A DCF is based on the idea that a dollar in the future is worth less than a dollar today, so we discount the value of those future cash flows to their estimated value in today’s dollars. hui:
10-year Free Cash Flow (FCF) estimate
|Leverage FCF (MX $, Millions)||Mex $ 5.44 billion||Mex $ 6.63b||Mex $ 7.44b||Mex $ 8.03b||8.60 billion Mexican dollars||Mex $ 9.21b||Mex $ 9.86b||10.6 billion Mexican dollars||11.3 billion Mexican dollars||12.1 billion Mexican dollars|
|Source of estimated growth rate||Analyst x4||Analyst x4||Analyst x2||Analyst x2||Est @ 7.08%||Est @ 7.09%||Est @ 7.09%||Est @ 7.09%||Is 7.1%||Is 7.1%|
|Present value (MX $, millions) discounted at 14%||Mex $ 4.8k||Mex $ 5.1k||Mex $ 5.1k||Mex $ 4.8k||Mex $ 4.5k||4.3k Mex.||Mex $ 4.0k||Mex $ 3.8k||Mex $ 3.6k||3.4k Mex.|
(“East” = FCF growth rate estimated by Simply Wall St)
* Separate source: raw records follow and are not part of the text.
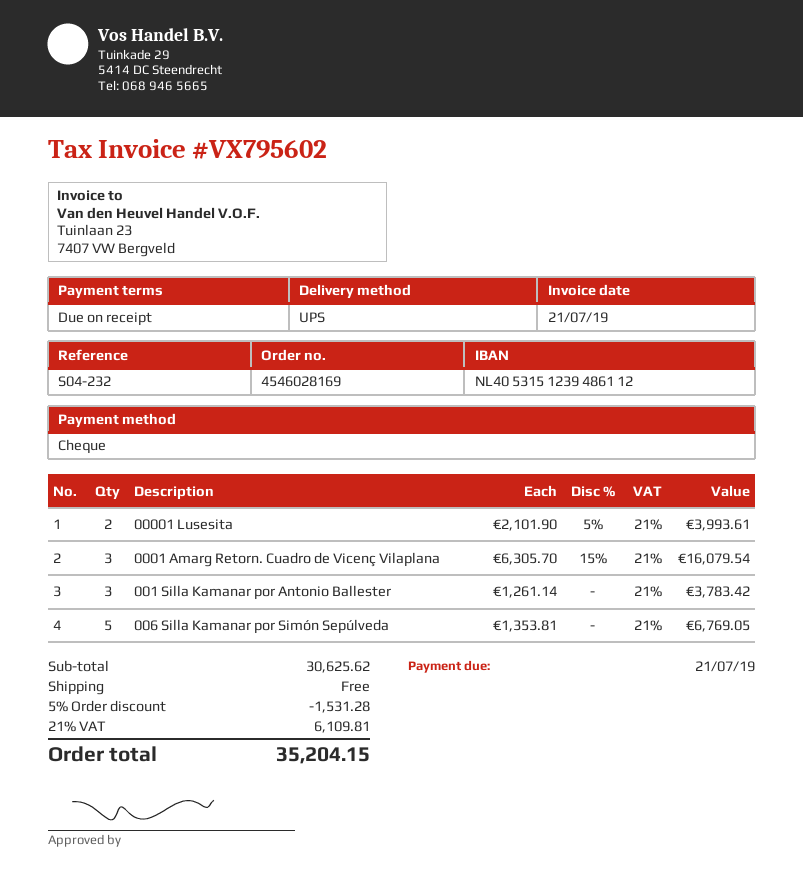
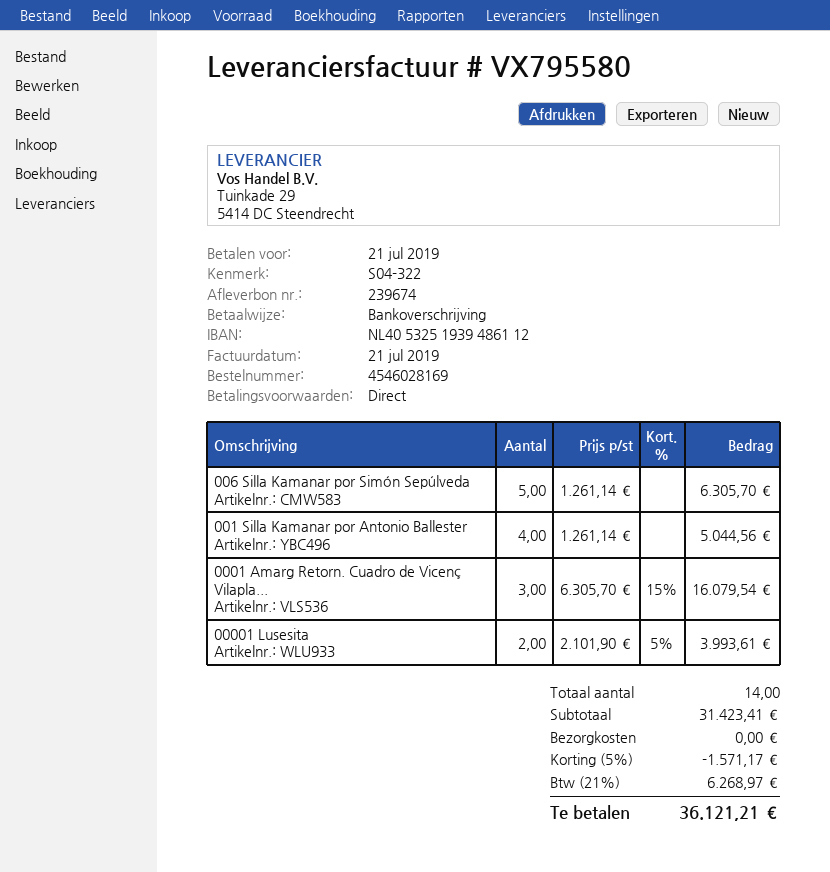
invoice number: VX795602 -> VX795580
reference: S04-232 -> S04-322
payment method: cheque -> bank transfer
bank account: NL4053151239486112 -> NL4053251939486112
001 Silla Kamanar por Antonio Ballester: 3 x 1261.14 = 3783.42 -> 4 x 1261.14 = 5044.56
006 Silla Kamanar por Simón Sepúlveda: 5 x 1353.81 = 6769.05 -> 5 x 1261.14 = 6305.70
subtotal: 30625.62 -> 31423.41
discount: 5% = 1531.28 -> 5% = 1571.17
tax: 21% = 6109.81 -> 21% = 6268.97
total: 35204.15 -> 36121.21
10-year present value of cash flows (PVCF) = 43 billion Mexican dollars
After calculating the present value of future cash flows over the initial 10 year period, we need to calculate the terminal value, which takes into account all future cash flows beyond the first step. For a number of reasons, a very conservative growth rate is used that cannot exceed that of a country’s GDP growth. In this case, we used the 5-year average of the 10-year government bond yield (7.1%) to estimate future growth. Similar to the 10-year “growth” period, we discount future cash flows to their present value, using a cost of equity of 14%.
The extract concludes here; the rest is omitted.